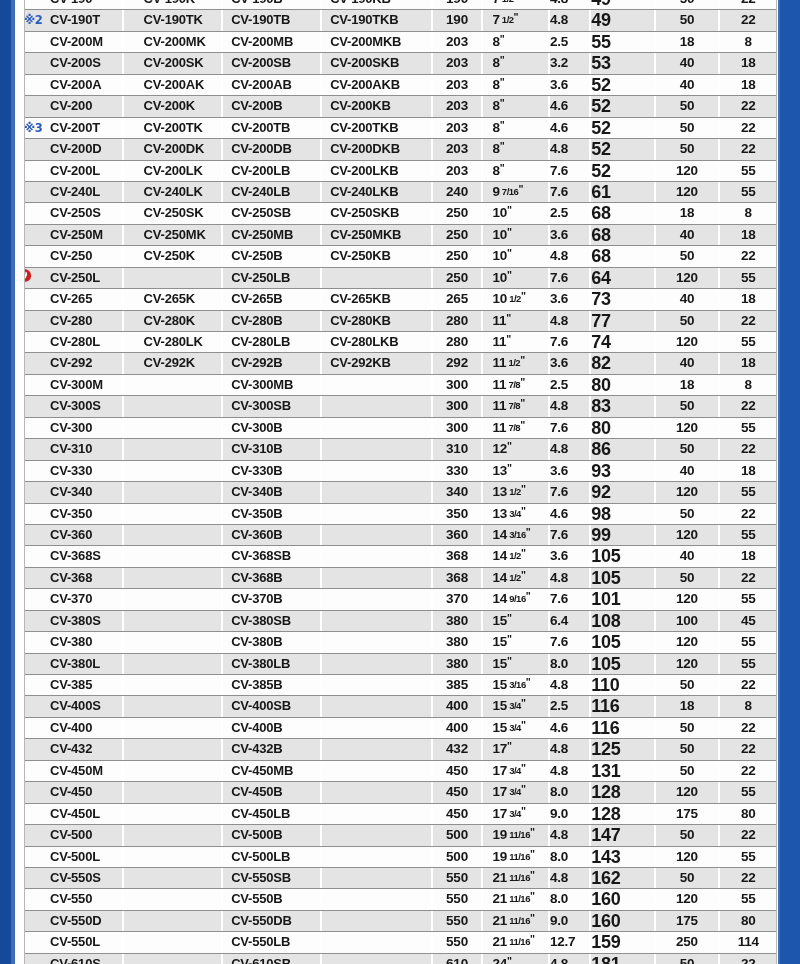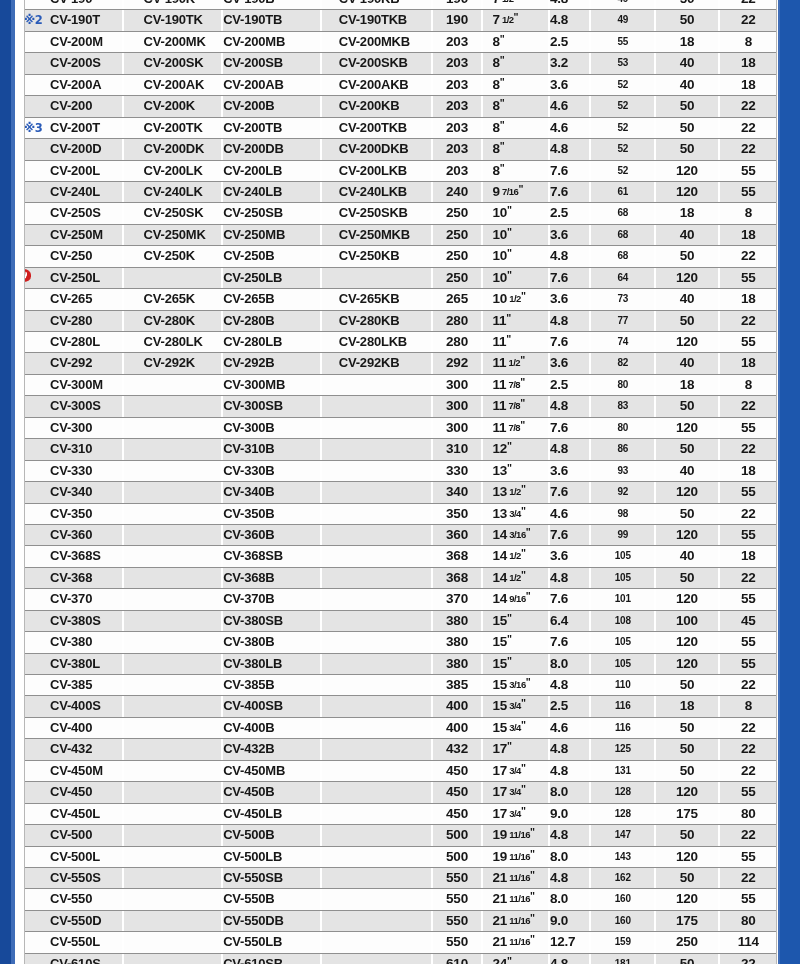--- a/index.html
+++ b/index.html
@@ -11,26 +11,26 @@
   .viewport{position:absolute;left:24px;top:0;width:753px;height:964px;overflow:hidden;}
   .edge{position:absolute;top:0;width:1px;height:964px;background:#b7b7b7;}
   .edge.l{left:24px;} .edge.r{left:776px;}
   .tbl{position:absolute;left:0;top:-11px;width:753px;}
   .row{display:flex;height:21.45px;box-sizing:border-box;border-bottom:1px solid #8f8f8f;background:#ffffff;}
   .cell{box-sizing:border-box;height:100%;line-height:20.4px;overflow:hidden;white-space:nowrap;
         font-weight:bold;color:#171717;background:#fdfdfd;margin-left:2px;font-size:13px;letter-spacing:-0.2px;}
   .row:nth-child(even) .cell{background:var(--stripe,#e4e4e4);}
   .c0{width:102px;margin-left:0;display:flex;align-items:center;}
   .c1{width:101px;padding-left:20px;}
-  .c2{width:101px;}
-  .c3{width:113px;padding-left:17px;}
+  .c2{width:101px;padding-left:8px;}
+  .c3{width:113px;padding-left:8px;}
   .c4{width:51px;text-align:center;font-size:13.5px;}
   .c5{width:67px;padding-left:9px;font-size:13.5px;}
   .c6{width:41px;text-align:left;font-size:13.5px;}
-  .c7{width:66px;text-align:center;font-size:10px;}
+  .c7{width:66px;font-size:18px;}
   .c8{width:64px;text-align:center;font-size:13.5px;}
   .c9{width:60px;text-align:center;font-size:13.5px;}
   .marker{flex:none;width:26px;font-family:"DejaVu Sans","Liberation Sans",sans-serif;
           font-size:11.5px;color:var(--marker,#2a5bb8);font-weight:bold;letter-spacing:-0.5px;}
   .model{font-size:13px;}
   .frac{font-size:9.5px;letter-spacing:-0.5px;position:relative;top:-1px;}
   .quote{font-size:10.5px;position:relative;top:-3px;}
   .badge{display:inline-block;width:17px;height:13px;background:var(--badge,#cf1f1f);
          border-radius:55% 50% 50% 58% / 60% 55% 55% 62%;position:relative;margin-left:-10px;top:0;}
   .badge::after{content:"";position:absolute;left:6px;top:2px;width:5px;height:8px;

*-*-*

Aim of the task:
Only the number is needed: please work out how many lines in the data contain the string "overflow".

Task output:
2